Web interface edit records:

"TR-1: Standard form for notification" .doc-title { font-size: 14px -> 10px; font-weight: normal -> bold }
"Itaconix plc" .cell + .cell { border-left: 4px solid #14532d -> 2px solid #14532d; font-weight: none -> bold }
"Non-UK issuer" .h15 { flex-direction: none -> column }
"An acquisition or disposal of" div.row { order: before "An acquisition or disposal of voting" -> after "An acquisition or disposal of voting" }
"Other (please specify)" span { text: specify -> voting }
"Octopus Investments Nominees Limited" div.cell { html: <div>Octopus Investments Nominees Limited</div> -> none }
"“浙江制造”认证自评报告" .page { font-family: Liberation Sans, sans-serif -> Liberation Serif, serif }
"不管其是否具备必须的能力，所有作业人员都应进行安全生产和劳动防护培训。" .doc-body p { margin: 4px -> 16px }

> _TASK TO COMPLETE_
Your task is to gather all lines from the entries above that hold the word "bold".

> _SOLUTION TO THIS PROBLEM_
"TR-1: Standard form for notification" .doc-title { font-size: 14px -> 10px; font-weight: normal -> bold }
"Itaconix plc" .cell + .cell { border-left: 4px solid #14532d -> 2px solid #14532d; font-weight: none -> bold }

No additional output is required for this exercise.